### EXERCISE REQUIREMENTS
Word for word, transcribe every line from the one holding "total: 7.86 -> 7.96" through the end of the records, but not the pictures.

### EXTRACTED DATA
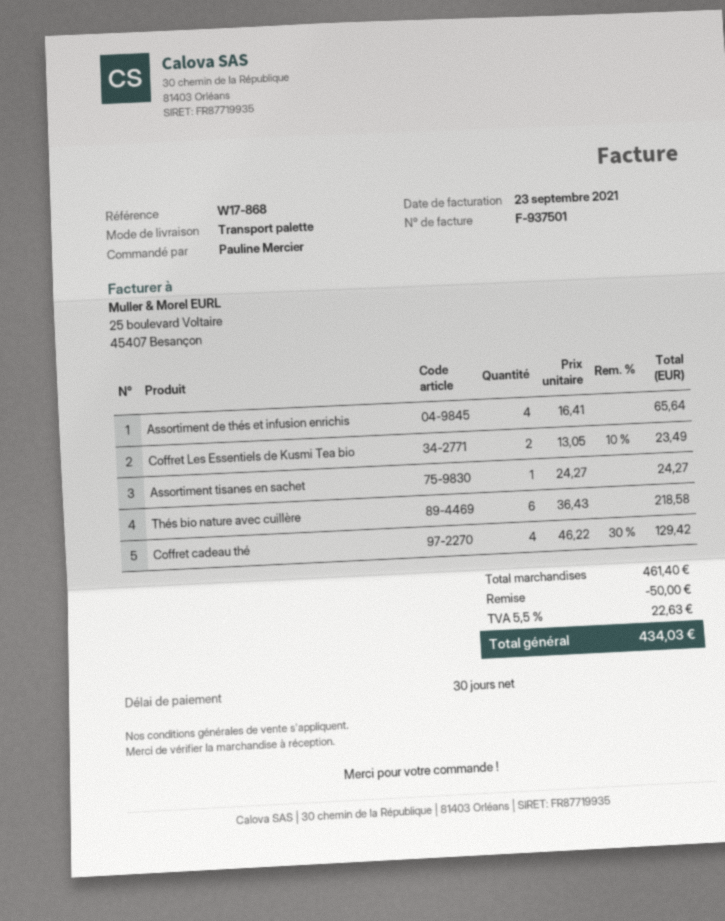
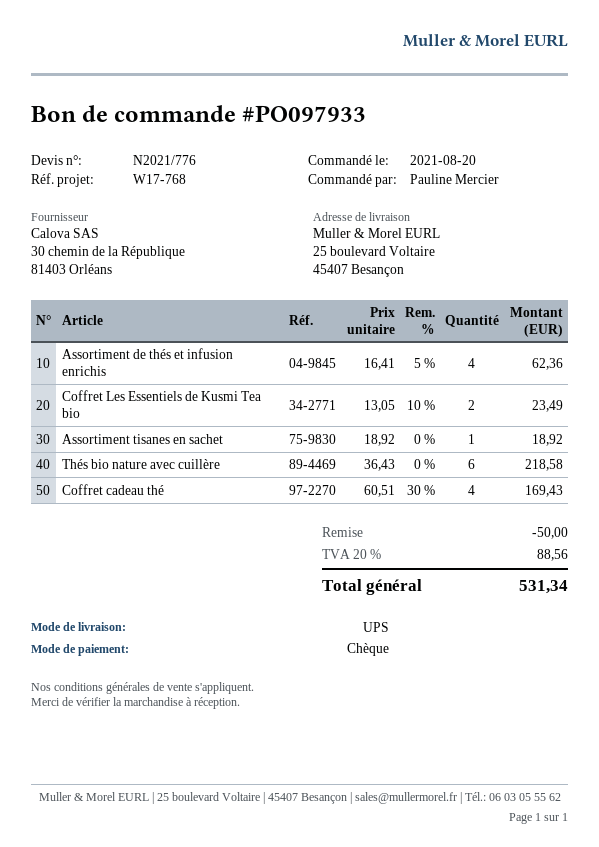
reference: W17-868 -> W17-768
shipping method: pallet freight -> UPS
Assortiment de thés et infusion enrichis: 4 x 16.41 = 65.64 -> 4 x 16.41 - 5% = 62.36
Assortiment tisanes en sachet: 1 x 24.27 = 24.27 -> 1 x 18.92 = 18.92
Coffret cadeau thé: 4 x 46.22 - 30% = 129.42 -> 4 x 60.51 - 30% = 169.43
tax: 5.5% = 22.63 -> 20% = 88.56
total: 434.03 -> 531.34

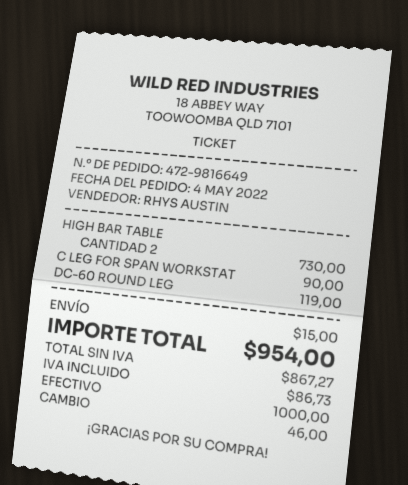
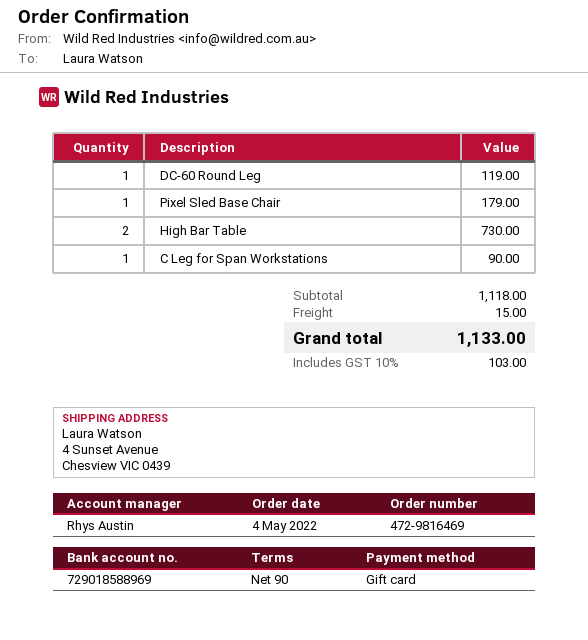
order number: 472-9816649 -> 472-9816469
payment method: cash -> gift card
Pixel Sled Base Chair: none -> 1 for 179.00
tax: 86.73 -> 103.00
total: 954.00 -> 1133.00

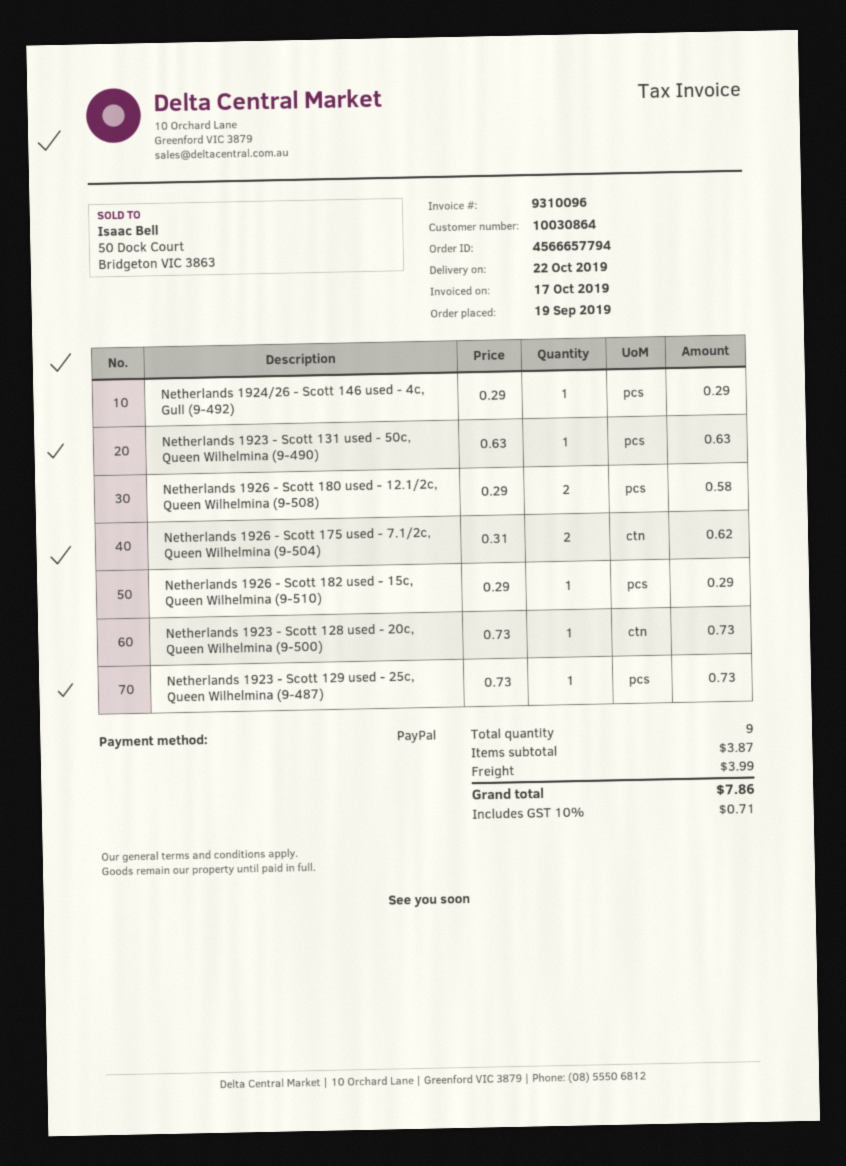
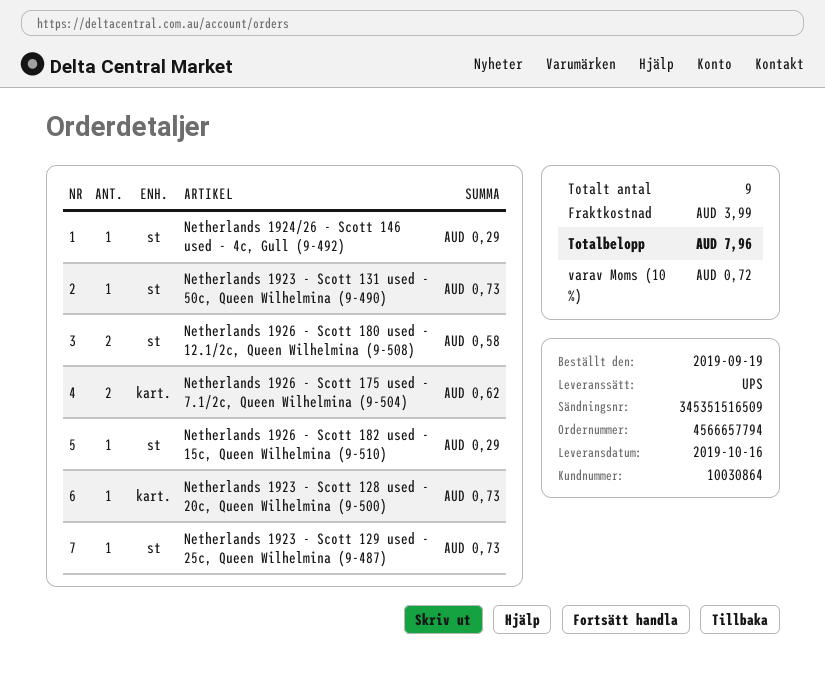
delivery date: 2019-10-22 -> 2019-10-16
Netherlands 1923 - Scott 131 used - 50c, Queen Wilhelmina (9-490): 1 for 0.63 -> 1 for 0.73
tax: 10% = 0.71 -> 10% = 0.72
total: 7.86 -> 7.96

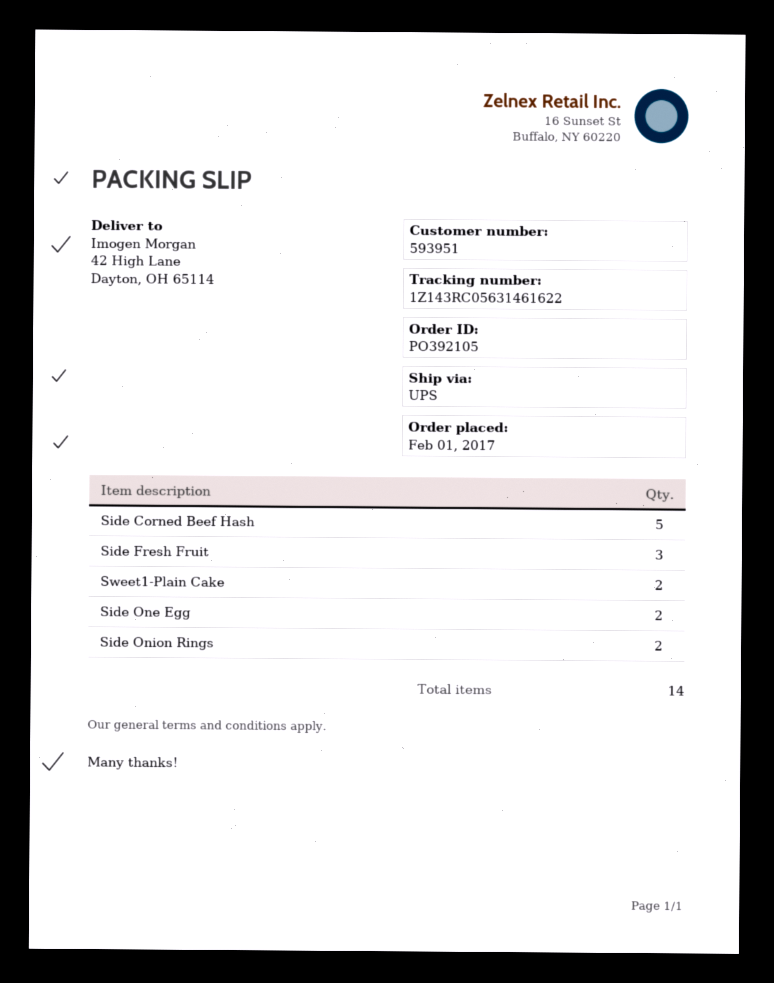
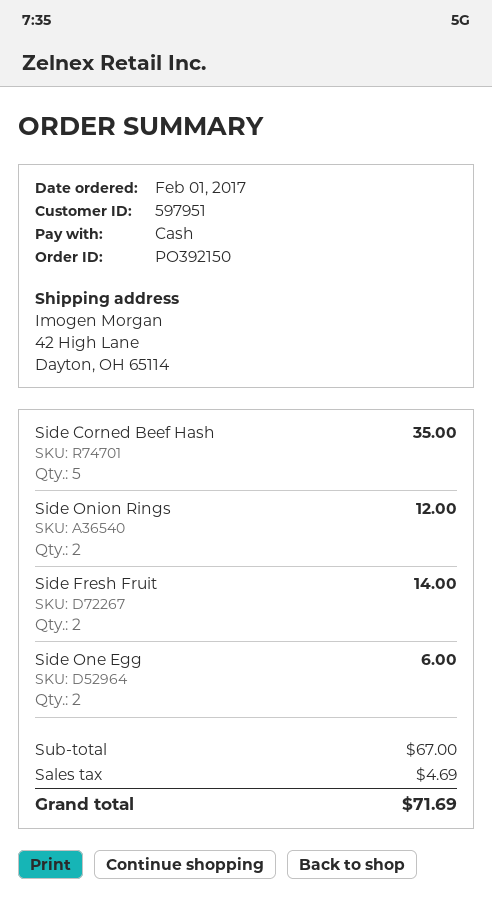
order number: PO392105 -> PO392150
customer number: 593951 -> 597951
Side Fresh Fruit: 3 -> 2
Sweet1-Plain Cake: 2 -> none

### REPLY TO THE TASK
total: 7.86 -> 7.96

order number: PO392105 -> PO392150
customer number: 593951 -> 597951
Side Fresh Fruit: 3 -> 2
Sweet1-Plain Cake: 2 -> none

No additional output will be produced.